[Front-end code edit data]
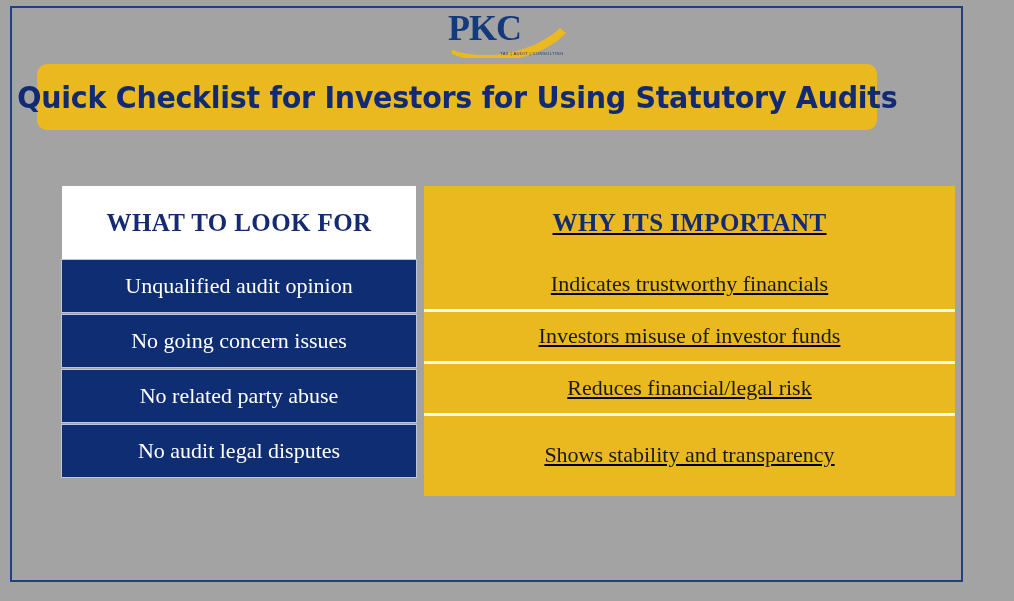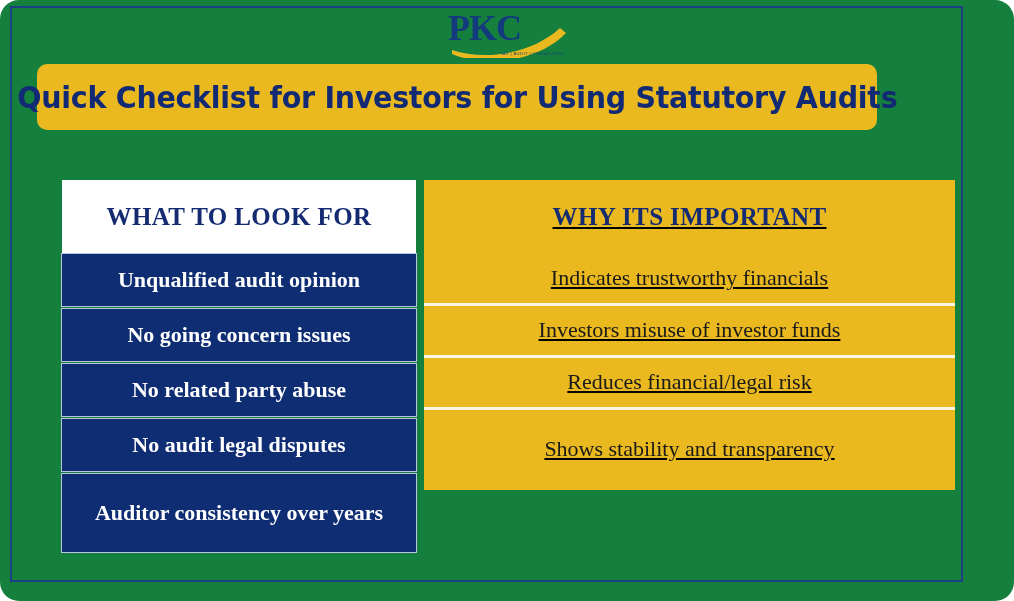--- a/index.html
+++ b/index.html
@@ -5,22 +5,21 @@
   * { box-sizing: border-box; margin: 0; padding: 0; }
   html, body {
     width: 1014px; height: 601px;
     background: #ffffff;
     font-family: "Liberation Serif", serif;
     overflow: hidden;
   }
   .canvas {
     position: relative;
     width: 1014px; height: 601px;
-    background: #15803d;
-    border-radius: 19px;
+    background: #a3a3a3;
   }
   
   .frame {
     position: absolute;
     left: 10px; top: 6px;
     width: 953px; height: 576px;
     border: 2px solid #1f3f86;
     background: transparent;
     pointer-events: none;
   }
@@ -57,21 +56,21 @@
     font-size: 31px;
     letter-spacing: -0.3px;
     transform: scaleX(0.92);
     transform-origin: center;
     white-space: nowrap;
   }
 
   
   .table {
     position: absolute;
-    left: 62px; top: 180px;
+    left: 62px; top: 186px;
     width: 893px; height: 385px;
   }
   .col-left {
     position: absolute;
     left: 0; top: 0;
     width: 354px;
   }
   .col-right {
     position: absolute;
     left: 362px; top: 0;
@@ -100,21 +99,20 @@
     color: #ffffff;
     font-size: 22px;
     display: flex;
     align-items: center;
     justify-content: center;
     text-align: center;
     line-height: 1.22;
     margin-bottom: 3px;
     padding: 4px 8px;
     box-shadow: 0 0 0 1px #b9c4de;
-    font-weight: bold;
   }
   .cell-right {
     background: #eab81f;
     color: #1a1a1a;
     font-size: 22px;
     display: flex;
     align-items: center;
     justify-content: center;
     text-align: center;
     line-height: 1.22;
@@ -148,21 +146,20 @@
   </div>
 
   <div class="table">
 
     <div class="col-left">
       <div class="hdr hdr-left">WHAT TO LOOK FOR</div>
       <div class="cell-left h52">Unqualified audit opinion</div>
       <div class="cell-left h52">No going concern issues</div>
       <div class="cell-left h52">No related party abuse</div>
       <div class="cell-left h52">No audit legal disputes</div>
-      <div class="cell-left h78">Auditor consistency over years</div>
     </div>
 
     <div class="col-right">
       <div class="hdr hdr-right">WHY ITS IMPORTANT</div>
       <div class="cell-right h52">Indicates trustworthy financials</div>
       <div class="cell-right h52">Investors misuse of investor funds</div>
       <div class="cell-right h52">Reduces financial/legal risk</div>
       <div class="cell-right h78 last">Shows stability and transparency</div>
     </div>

---

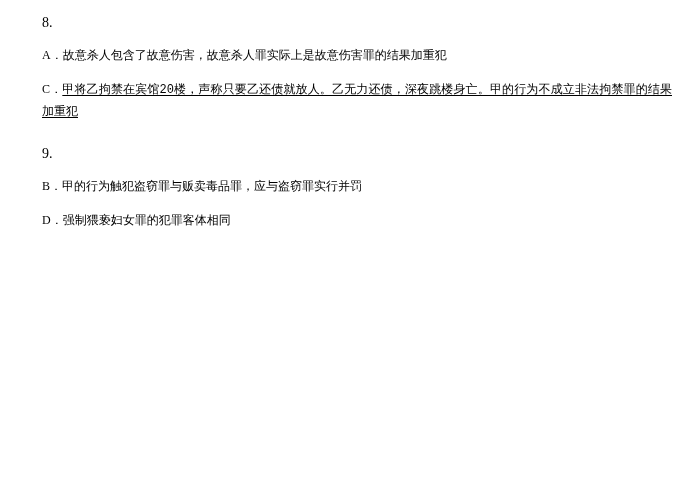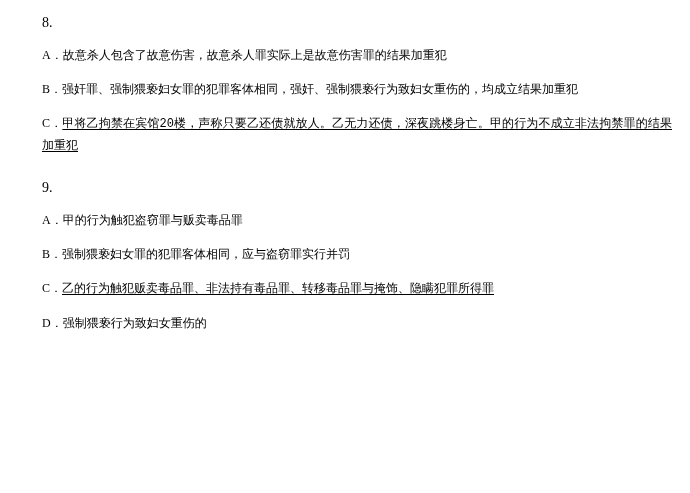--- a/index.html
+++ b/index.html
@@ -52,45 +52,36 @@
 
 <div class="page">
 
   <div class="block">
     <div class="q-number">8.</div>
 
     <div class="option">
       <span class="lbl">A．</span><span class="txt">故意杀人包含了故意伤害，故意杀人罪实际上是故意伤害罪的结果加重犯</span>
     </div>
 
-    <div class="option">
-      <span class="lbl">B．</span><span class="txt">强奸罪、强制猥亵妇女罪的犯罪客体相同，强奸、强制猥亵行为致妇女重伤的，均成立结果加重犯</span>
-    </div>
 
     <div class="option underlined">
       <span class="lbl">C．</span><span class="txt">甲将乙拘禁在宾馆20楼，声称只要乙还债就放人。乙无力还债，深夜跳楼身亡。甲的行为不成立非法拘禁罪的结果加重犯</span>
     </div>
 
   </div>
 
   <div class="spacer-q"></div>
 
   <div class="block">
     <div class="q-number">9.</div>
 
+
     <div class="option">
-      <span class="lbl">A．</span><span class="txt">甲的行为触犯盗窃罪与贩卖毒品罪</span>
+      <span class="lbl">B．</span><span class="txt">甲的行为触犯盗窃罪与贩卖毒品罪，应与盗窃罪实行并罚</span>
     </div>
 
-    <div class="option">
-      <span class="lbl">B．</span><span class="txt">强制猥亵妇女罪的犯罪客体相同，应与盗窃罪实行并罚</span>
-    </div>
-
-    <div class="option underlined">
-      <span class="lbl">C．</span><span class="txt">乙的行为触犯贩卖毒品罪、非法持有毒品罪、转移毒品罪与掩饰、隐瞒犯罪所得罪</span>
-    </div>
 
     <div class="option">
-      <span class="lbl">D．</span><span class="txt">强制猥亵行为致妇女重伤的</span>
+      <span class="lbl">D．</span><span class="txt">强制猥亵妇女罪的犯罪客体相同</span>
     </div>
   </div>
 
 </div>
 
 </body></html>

==

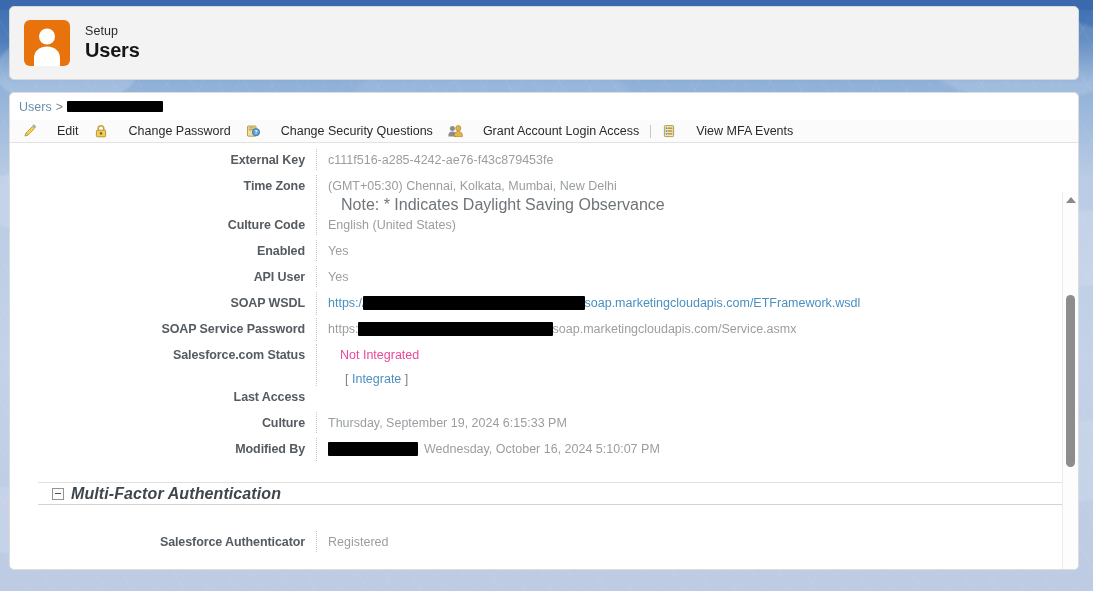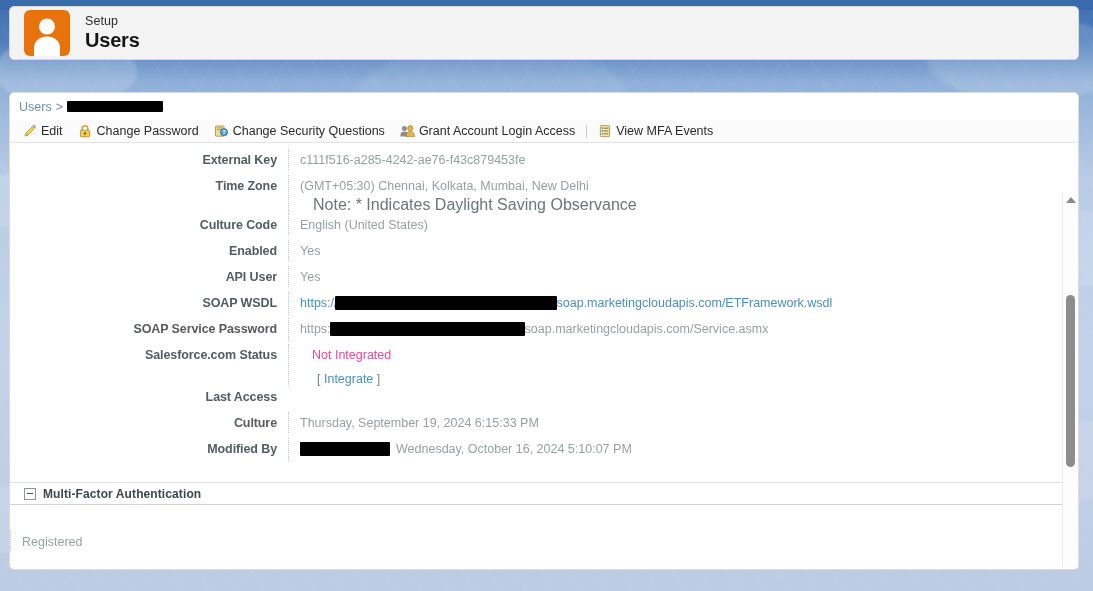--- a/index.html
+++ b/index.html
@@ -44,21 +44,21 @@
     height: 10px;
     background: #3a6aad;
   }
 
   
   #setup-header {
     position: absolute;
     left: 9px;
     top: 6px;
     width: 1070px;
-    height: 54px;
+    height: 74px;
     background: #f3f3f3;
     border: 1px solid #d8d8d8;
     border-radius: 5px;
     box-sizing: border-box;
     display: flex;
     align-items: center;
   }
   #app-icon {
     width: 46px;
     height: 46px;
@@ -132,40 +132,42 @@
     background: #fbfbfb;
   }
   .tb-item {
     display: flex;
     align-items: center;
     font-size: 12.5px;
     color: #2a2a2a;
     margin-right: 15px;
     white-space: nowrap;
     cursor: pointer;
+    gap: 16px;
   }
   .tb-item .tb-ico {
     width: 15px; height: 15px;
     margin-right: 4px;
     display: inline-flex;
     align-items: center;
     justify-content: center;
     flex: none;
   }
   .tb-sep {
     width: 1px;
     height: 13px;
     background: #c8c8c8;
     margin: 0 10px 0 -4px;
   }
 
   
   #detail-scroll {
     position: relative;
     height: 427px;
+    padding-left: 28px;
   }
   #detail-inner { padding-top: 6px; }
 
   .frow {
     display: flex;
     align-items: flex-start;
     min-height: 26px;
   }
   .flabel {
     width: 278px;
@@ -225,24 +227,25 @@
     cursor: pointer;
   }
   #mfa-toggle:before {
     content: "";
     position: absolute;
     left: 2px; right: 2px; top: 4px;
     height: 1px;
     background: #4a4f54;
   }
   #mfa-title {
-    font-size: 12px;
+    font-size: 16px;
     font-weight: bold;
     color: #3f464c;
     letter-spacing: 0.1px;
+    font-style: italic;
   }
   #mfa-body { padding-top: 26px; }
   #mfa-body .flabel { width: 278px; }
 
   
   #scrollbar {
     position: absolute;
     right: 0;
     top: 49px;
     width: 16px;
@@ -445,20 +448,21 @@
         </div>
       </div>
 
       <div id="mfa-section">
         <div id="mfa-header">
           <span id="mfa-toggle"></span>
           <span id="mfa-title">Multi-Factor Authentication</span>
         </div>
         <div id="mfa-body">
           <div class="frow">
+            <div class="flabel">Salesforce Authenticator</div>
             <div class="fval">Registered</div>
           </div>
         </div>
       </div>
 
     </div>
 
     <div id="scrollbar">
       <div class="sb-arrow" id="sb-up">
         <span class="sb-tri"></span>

#### TASK TO CARRY OUT
Copy, from the lines above, each one that holds "right".

#### EXERCISE SOLUTION
   .col-right {
   .cell-right {
     <div class="col-right">
       <div class="hdr hdr-right">WHY ITS IMPORTANT</div>
       <div class="cell-right h52">Indicates trustworthy financials</div>
       <div class="cell-right h52">Investors misuse of investor funds</div>
       <div class="cell-right h52">Reduces financial/legal risk</div>
       <div class="cell-right h78 last">Shows stability and transparency</div>
     margin-right: 15px;
     margin-right: 4px;
     left: 2px; right: 2px; top: 4px;
     right: 0;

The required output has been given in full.